Edit: Real data set available here
With thanks to
Wang, Rui, Fanglin Chen, Zhenyu Chen, Tianxing Li, Gabriella Harari, Stefanie Tignor, Xia Zhou, Dror Ben-Zeev, and Andrew T. Campbell. "StudentLife: Assessing Mental Health, Academic Performance and Behavioral Trends of College Students using Smartphones." In Proceedings of the ACM Conference on Ubiquitous Computing. 2014.
Explanation
I'm running a simulation study in which I am performing stop detection on location data (lat/lon coordinates) based on relatively simple criteria.
A location (A) is a stop if there exists another location (B) with a timestamp of at least 180 seconds after A, and if all locations between A and B inclusive have a distance from A less than or equal to 80 meters.
I've tried to reduce the data such that it still works but doesn't require actual coordinates.
data <- data.table(id = c(1, 2, 3, 4, 5, 6, 7, 8, 9, 10),
latlon = c(0, 50, 80, 90, 90, 100, 190, 110, 110, 110),
time = c(0, 60, 120, 180, 240, 300, 360, 420, 480, 520))
id 1
isn't a stop, because the first location with a difference in time > 180 (id 5
) has a distance in latlon of 90.
id 2
is a stop, because all locations between itself and the first location with a difference in time > 180 (id 6
) have a distance less than 80 (0, 30, 40, 40, 50).
id 6
is not a stop because even though id 10
is > 180 difference in time, id 7
which falls between has a distance greater than 80.
id 8
is not a stop because there is no location afterwards at least 180 seconds following.
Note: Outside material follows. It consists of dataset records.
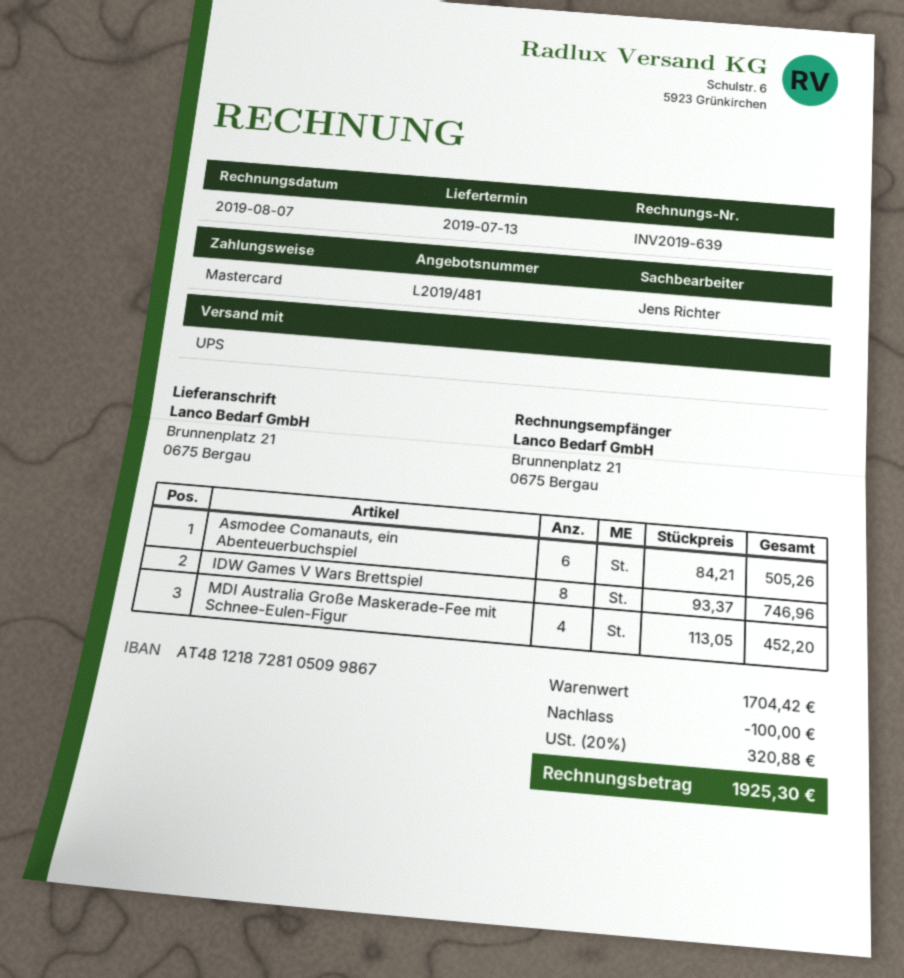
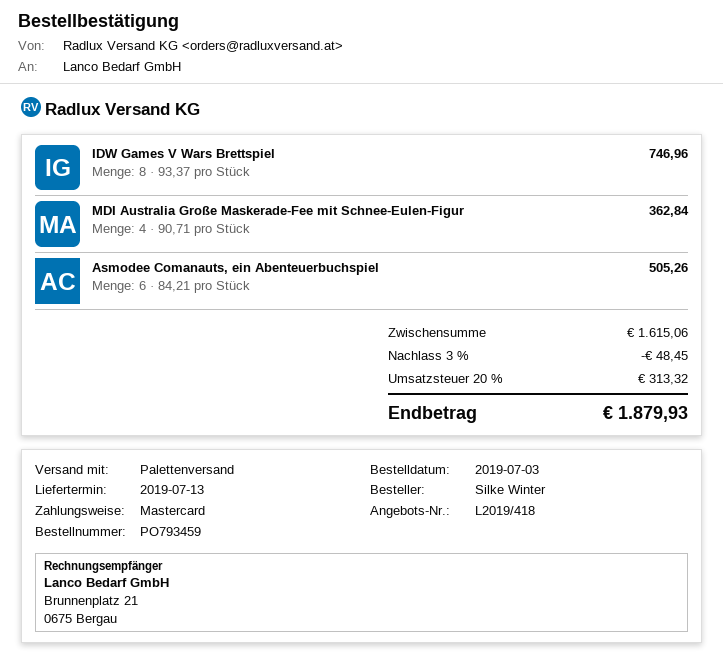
quote number: L2019/481 -> L2019/418
shipping method: UPS -> pallet freight
MDI Australia Große Maskerade-Fee mit Schnee-Eulen-Figur: 4 x 113.05 = 452.20 -> 4 x 90.71 = 362.84
subtotal: 1704.42 -> 1615.06
discount: 100.00 -> 48.45
tax: 20% = 320.88 -> 20% = 313.32
total: 1925.30 -> 1879.93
Ultimately, I need to be able to assign "stop id" greedily such if I find for example that id 2
has points that satisfy the distance requirement through until id 7
, locations with ids 2:7 have a stop id of 2.
Matrix and for loop
If I run this:
nrows <- nrow(data)
latlon_dist <- outer(data$latlon, data$latlon, `-`)
latlon_dist[upper.tri(latlon_dist)] <- NA
time_window <- outer(data$time, data$time, `-`)
time_window[upper.tri(time_window)] <- NA
foo <- function(x){
mindist <- min(which(x[, 1] > 80), nrows)
if (mindist >= min(which(x[, 2] > 180), nrows + 1)) mindist else NA
}
bar <- array(c(latlon_dist, time_window),
dim = c(nrows, nrows, 2))
apply(bar, 2, foo)
It gives me back the threshholds > NA 7 7 NA NA NA NA NA NA NA
which I can use in a for loop to set the stop id as appropriate.
threshholds <- apply(bar, 2, foo) - 1
previous_threshhold <- 0
for (i in seq_along(threshholds)) {
current_threshhold <- threshholds[i]
if (!is.na(current_threshhold) && current_threshhold > previous_threshhold) {
data[i:current_threshhold, stop_id := i]
previous_threshhold <- current_threshhold
}
}
At this point, this is the only way I've been able to guarantee accuracy. Everything else I've tried I've thought was correct, only to find that it wasn't behaving identically to this situation. But this is, as you might imagine, horribly inefficient, and it's being run 116,000 times in my simulation study.
My assumption is that the best way to handle this is with a non-equi join in data.table.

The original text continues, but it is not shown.